Problem details: Write out exactly the lines below that run from the one containing "text: 264.7 ->" through the one containing "color: #7f1d1d ->", both included, with no other lines.

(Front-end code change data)
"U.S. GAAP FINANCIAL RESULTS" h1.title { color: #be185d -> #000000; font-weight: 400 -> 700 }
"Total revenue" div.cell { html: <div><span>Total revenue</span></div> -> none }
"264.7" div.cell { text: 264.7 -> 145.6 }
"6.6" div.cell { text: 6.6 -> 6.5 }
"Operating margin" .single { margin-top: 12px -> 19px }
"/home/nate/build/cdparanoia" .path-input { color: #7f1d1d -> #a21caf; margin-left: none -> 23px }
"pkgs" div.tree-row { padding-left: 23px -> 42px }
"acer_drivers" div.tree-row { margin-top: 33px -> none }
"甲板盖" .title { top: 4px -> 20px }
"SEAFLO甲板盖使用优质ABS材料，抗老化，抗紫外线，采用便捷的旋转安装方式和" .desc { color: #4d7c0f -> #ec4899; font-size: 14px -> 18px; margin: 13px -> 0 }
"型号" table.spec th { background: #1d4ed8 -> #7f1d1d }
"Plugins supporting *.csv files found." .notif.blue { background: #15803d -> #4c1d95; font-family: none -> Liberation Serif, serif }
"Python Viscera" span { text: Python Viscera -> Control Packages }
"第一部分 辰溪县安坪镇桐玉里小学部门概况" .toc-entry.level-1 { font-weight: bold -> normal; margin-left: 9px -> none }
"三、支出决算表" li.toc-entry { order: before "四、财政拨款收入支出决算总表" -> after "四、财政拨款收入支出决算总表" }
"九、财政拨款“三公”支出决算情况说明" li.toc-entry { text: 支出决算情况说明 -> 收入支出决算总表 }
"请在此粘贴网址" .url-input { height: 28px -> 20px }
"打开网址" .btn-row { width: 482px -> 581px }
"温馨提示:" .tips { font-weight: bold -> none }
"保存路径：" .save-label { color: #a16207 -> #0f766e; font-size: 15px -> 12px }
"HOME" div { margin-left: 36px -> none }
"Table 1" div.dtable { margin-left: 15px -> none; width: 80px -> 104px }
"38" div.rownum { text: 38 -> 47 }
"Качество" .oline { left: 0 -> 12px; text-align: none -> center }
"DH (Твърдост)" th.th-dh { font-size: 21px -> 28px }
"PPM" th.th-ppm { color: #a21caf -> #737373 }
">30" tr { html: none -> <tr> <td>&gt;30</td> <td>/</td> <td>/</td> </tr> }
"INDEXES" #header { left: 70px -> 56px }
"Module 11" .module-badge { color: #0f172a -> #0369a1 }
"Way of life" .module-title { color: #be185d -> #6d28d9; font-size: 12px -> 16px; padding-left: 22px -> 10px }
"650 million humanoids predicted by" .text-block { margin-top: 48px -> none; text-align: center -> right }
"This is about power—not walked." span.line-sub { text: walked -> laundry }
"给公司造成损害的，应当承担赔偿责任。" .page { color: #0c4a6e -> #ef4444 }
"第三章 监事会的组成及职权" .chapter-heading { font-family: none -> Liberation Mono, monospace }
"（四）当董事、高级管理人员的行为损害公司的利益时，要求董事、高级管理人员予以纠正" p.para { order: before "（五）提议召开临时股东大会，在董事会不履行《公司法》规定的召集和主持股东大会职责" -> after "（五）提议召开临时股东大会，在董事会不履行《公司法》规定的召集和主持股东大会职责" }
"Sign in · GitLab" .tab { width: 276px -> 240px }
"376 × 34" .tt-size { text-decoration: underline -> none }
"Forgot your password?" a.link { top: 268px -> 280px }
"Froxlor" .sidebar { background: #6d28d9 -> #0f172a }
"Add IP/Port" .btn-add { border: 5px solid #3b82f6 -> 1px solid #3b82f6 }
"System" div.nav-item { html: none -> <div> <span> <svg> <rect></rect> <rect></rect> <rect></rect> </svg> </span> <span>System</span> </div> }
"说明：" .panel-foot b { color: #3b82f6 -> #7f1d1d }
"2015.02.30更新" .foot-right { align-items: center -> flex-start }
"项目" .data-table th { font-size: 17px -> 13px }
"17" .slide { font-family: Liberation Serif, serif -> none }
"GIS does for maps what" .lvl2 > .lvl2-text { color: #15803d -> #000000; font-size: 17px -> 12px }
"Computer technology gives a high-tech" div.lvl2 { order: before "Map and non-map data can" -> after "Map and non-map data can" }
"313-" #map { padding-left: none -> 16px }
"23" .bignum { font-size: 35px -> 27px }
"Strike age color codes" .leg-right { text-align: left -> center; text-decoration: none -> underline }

The completed task:
"264.7" div.cell { text: 264.7 -> 145.6 }
"6.6" div.cell { text: 6.6 -> 6.5 }
"Operating margin" .single { margin-top: 12px -> 19px }
"/home/nate/build/cdparanoia" .path-input { color: #7f1d1d -> #a21caf; margin-left: none -> 23px }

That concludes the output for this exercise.